La Renaissance a permis à l'Occident de se développer. En art et en industries. L'expansion occidentale a commencé à cette époque. On aurait pu imaginer l'hypothèse selon laquelle les Chinois auraient pu investir des colonies en Afrique (ils le font maintenant économiquement) à la place des Européens.

Cela aurait été techniquement possible, mais le régime impérial et surtout les menaces intérieures avaient pour conséquence un renfermement de la Chine, qui était de toute façon capable de vivre en autarcie.

En effet, au XVe siècle, avec 30 000 hommes et 70 vaisseaux, la Chine possédait la marine la plus puissante du monde (selon certains récits, les navires mesuraient 138 mètres, à comparer aux 30 mètres de la Santa Maria de Christophe Colomb par exemple). La flotte chinoise, sous le commandement de Zheng He, est allée jusqu’en Égypte, Kenya et Mozambique (certains pensent même qu’elle aurait atteint l’Amérique dès 1421, comme l’a prétendu Gavin Menzies en 2004, mais rien n’est démontré à ce sujet).

Mais en 1433, l’empereur Ming Xuande fit détruire ses grandes jonques et leurs plans, et interdit la construction d’autres grands navires. Un autre empereur aurait pu reprendre la politique d’expansion (qui n’avait qu’un simple but de prestige), mais la pression des KalmouksMing Zhengtong a même été capturé par eux en 1449).
(descendants de Mongols) sur la frontière nord préoccupa la Chine pendant une longue période (l’empereur

Pendant quelques siècles, les Chinois ont ainsi perdu leur avance technologique au profit des Occidentaux. Jusqu'à la fin du XIXe siècle où ces Occidentaux sont allés même jusqu’à envahir une partie du continent chinois (avec la colonisation de l’Indochine).


Un retour dans le leadership mondial

Pendant tout le XXe siècle, la Chine s'est plutôt tu. Elle n'a fait que se défendre des poussées expansionnistes japonaises (fort racisme anti-japonais en Chine, illustré en 2006 par des manifestations). Elle n'a fait qu'observer ses "agresseurs" occidentaux. Elle a appris le système. Elle a compris le système.

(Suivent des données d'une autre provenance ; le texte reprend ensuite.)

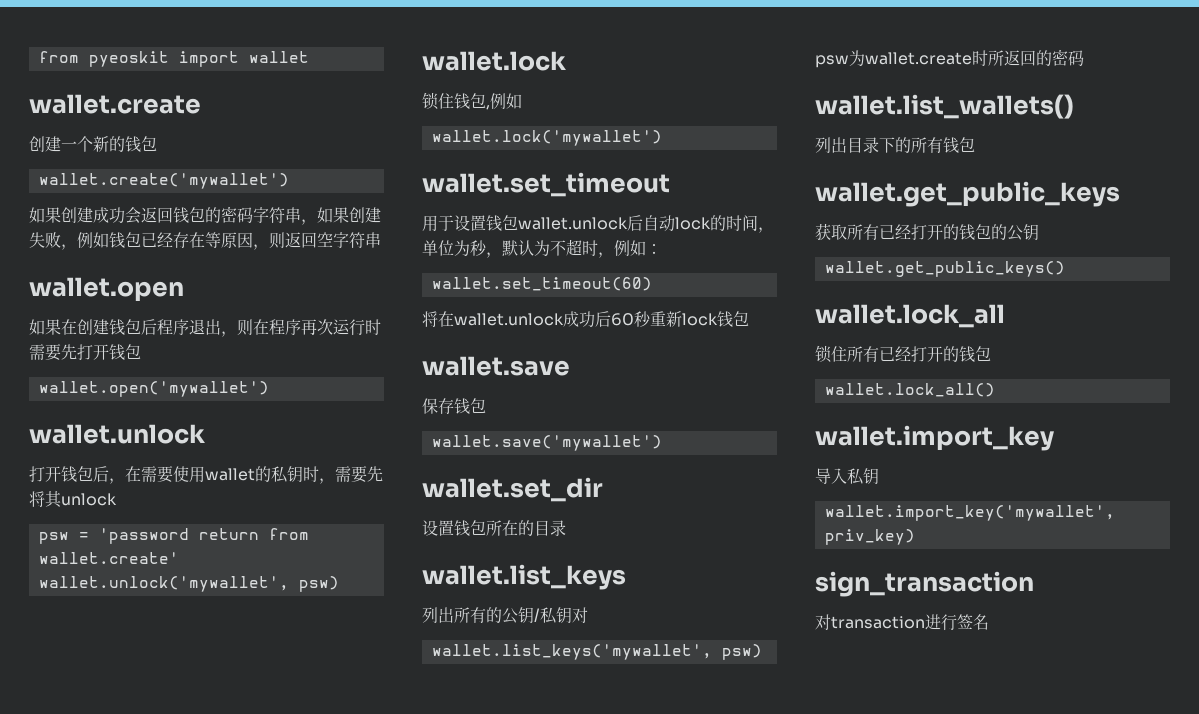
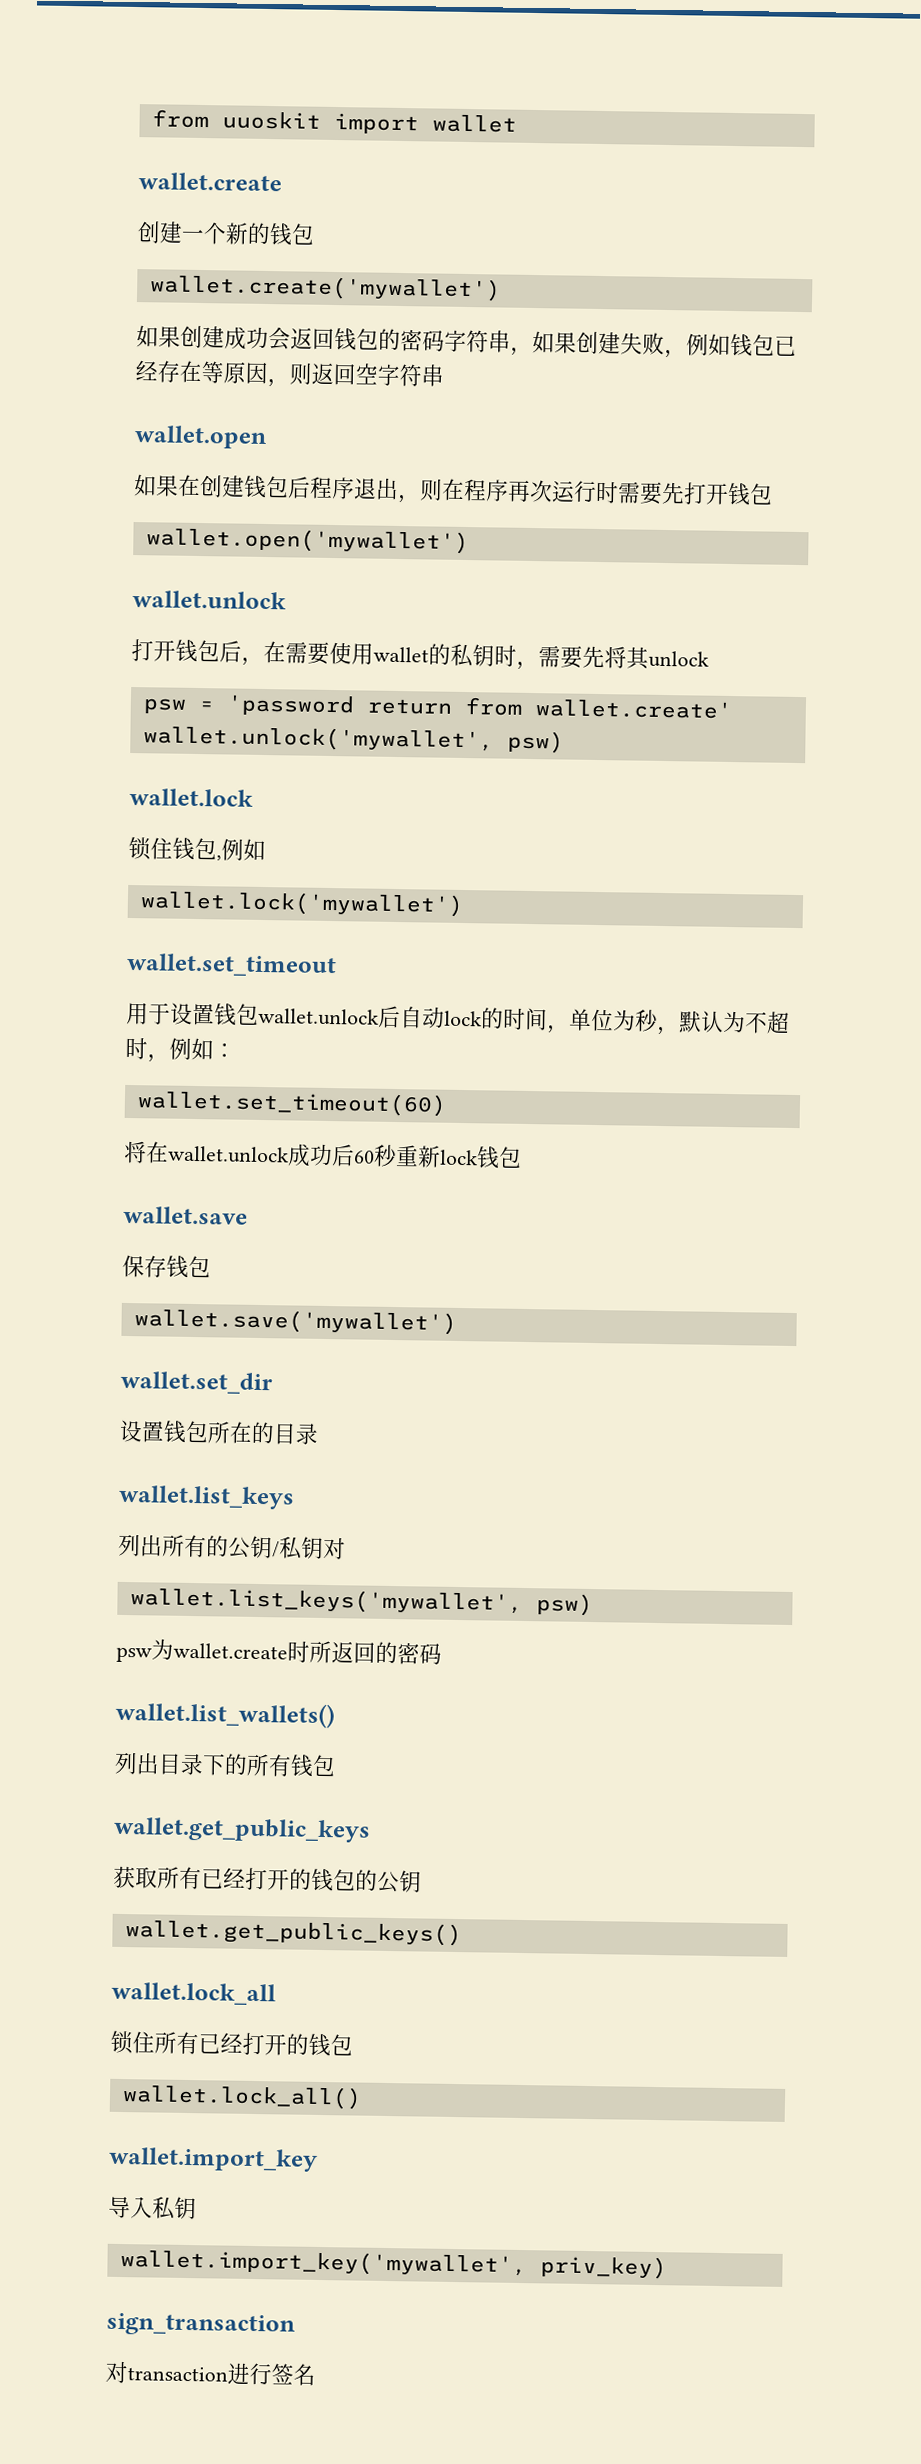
- from pyeoskit import wallet
+ from uuoskit import wallet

Et aujourd'hui, elle décolle (de l’ordre de 10% annuel de croissance). Elle est la troisième puissance économique du monde après les États-Unis et le Japon, mais devant l’Allemagne avec un PIB de 3 100 milliards de dollars (Le Monde du 19 juillet 2007).

C'est cette nation qui a compris le mieux le fonctionnement du système capitaliste. Elle génère désormais des milliers de millionnaires, qui ont jets privés et piscines personnelles. Elle génère une précarité de l'emploi (le CPE aurait été chez elle une avancée sociale extraordinaire !). Elle génère un enrichissement collectif. Elle maintient aussi l'état de pauvreté initial.


Propriétaire de nombreux actifs étrangers

Cet économiste de HEC me faisait en effet remarquer que pour l'instant, l'enrichissement de la Chine n'allait en effet pas vers le peuple chinois dont le niveau de vie ne s'est pas amélioré, mais dans l'acquisition de nombreux actifs dans le monde, en Afrique, mais aussi en Europe (rachat d'entreprises de luxe, d'hôtels etc.) et aux États-Unis. La Chine est devenue le principal créancier des États-Unis.

La Chine respecte peu la protection des brevets, mais avec son entrée à l’OMC et son enrichissement, il est fort probable qu’elle s’alignera rapidement avec les autres pays sur ce sujet très sensible.

Pour l'instant, tout va bien car la Chine en a besoin. C'est elle qui contribue à la montée du prix du pétrole et du prix de l'acier ou du cuivre, en raison de ses forts besoins. Mais le jour où elle demandera l'addition à l'Occident, cela coûtera plus cher que 1929. Et les États-Unis seront à genoux.

La France a son rôle, car la Chine préfère visiblement l'esprit français à l'esprit américain. À nous d'en profiter aussi : l'économie chinoise a déjà apporté beaucoup plus de créations d'emplois français en France que de suppressions d'emplois français dues à des délocalisations (voir en fin d’article un approfondissement sur les délocalisations).

Et tout cela dans une situation politique déplorable, avec des Droits de l'Homme systématiquement bafoués et des libertés réprimées. Ce qui n’empêche d’ailleurs pas le gouvernement français précédent d’avoir conclu un odieux accord de coopération avec la justice chinoise.

La Chine m'intrigue.

Alors que la Russie a d’abord libéralisé la vie politique avant son économie, un processus qui semble se raidir avec Poutine (Garry Kasparov emprisonné quelques jours, Boris Nemtsov, ancien vice-Premier Ministre et ex-dauphin de Eltsine, brutalement interpellé), la Chine semble avoir préféré libéraliser son économie avant tout.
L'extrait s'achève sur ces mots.